(AOF) - La surtaxation du secteur aérien "va rendre les compagnies européennes un peu plus vulnérables". Tel est le constat dressé par Marc Ivaldi, professeur d'économie à TSE et à l'École des Hautes Études en Sciences Sociales (EHESS), président de l'Association française de l'économie des transports (Afet). Dans un entretien accordé à AOF, il détaille les conséquences à attendre de l’augmentation des taxes prévue par un amendement au PLF 2025 déposé par le gouvernement.
Quel sera l'impact de la taxation prévue par le gouvernement sur le secteur aérien ? La Fnam, l'organisation professionnelle du secteur, estime qu'elle " pèsera de manière disproportionnée sur les compagnies basées en France et leurs salariés ".
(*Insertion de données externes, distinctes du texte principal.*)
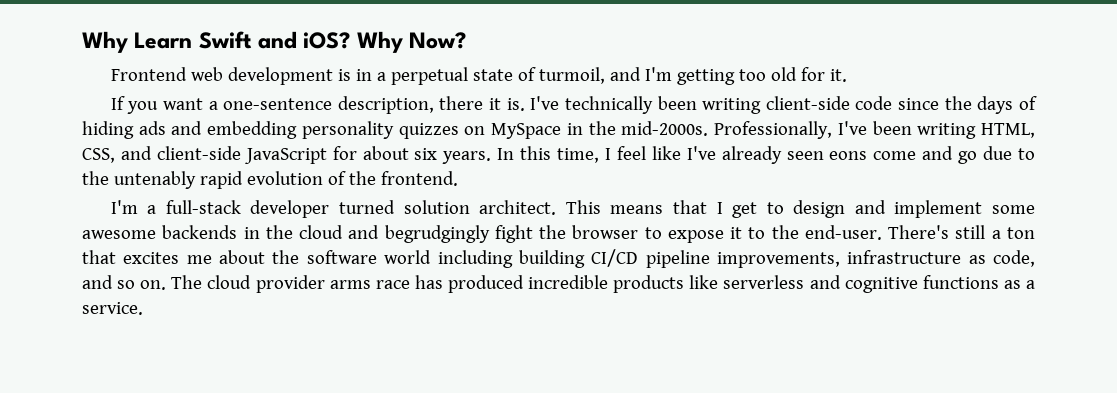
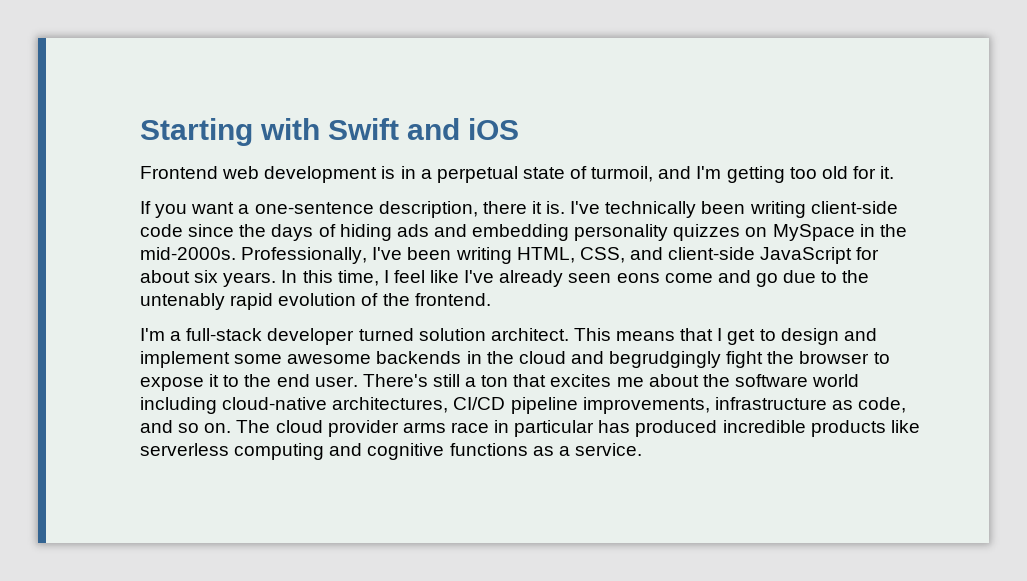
[82,31,467,53] Why Learn Swift and iOS? Why Now? -> [140,118,520,146] Starting with Swift and iOS
[804,225,882,240] end-user. -> [276,374,358,387] end user.
[518,250,585,268] building -> [222,397,449,413] cloud-native architectures,
(410, 284) none -> [494,420,595,437] in particular
(805, 282) none -> [234,443,325,460] computing

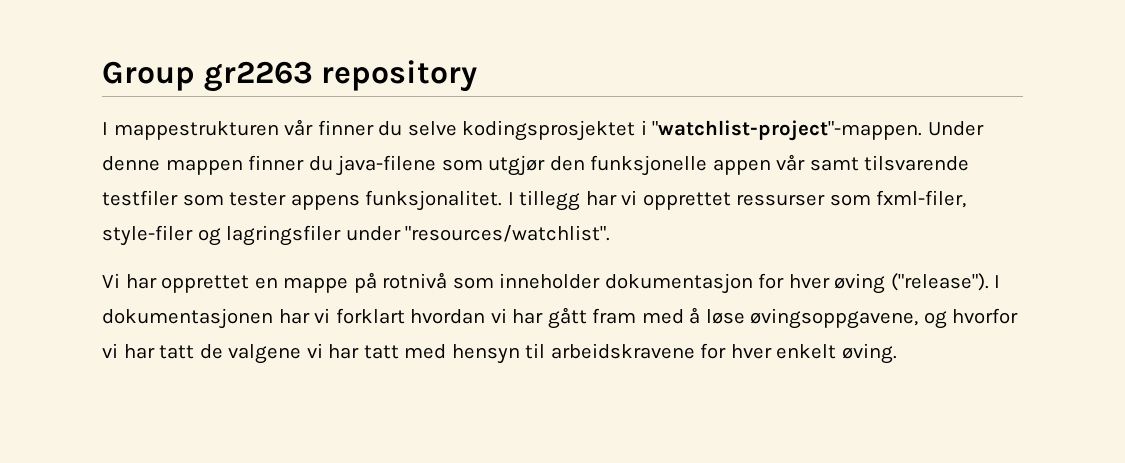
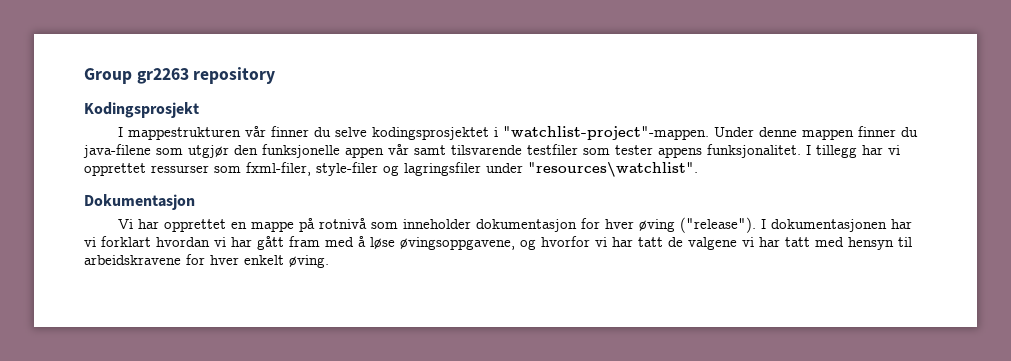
(478, 76) none -> [84,102,199,118] // Kodingsprosjekt
[405,225,611,242] "resources/watchlist". -> [528,162,698,177] [84,194,195,210] "resources\watchlist". // Dokumentasjon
Elle entraînera une augmentation du prix des billets d'avion en Europe. Toutes les compagnies actives au départ de Paris vont être impactées. Or, Emirates ne va pas concurrencer Air France ou Lufthansa sur Paris-Berlin, cette taxation se traduira par une hausse des prix. Sur Paris-Berlin, Lufthansa comme Air France vont augmenter leurs prix et ce sont les consommateurs qui payeront la taxe.
Quels effets peut-on en attendre ?
A mon avis, il n'y aura pas beaucoup d'effets. D'abord parce que toutes les compagnies augmenteront leurs prix, donc le jeu de concurrence ne s'exercera pas. Et ensuite parce que de toute manière, la demande de voyages est forte. L'impact sera par ailleurs très négligeable sur les émissions de CO2 de l'aviation globale.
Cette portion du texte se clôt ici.